BEGIN STUDY MATERIAL

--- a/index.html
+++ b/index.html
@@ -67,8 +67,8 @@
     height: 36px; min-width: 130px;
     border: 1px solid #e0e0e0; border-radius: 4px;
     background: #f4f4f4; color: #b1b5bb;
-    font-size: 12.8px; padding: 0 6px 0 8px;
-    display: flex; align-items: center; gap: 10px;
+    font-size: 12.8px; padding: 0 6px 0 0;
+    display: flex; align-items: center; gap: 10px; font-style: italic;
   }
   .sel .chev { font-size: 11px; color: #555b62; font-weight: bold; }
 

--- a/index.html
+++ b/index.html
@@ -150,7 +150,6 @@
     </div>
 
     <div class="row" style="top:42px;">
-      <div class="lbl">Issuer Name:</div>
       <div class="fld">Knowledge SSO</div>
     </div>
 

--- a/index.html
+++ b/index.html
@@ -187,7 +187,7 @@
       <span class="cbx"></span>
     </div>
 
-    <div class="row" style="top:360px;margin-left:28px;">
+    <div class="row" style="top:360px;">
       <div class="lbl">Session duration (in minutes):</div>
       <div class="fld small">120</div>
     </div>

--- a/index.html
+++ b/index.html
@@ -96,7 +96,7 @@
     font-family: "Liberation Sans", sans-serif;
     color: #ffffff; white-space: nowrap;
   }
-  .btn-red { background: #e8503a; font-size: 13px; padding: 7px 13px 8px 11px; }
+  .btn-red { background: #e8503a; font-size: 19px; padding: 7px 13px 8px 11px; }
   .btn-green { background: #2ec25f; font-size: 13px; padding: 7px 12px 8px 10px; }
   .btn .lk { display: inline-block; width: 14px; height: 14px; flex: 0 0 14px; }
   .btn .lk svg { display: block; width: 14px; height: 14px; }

END STUDY MATERIAL

## DIRECTIONS
The string "items" may occur in the listing; show every line where it does.

## TASK RESPONSE
-    display: flex; align-items: center; gap: 10px;
+    display: flex; align-items: center; gap: 10px; font-style: italic;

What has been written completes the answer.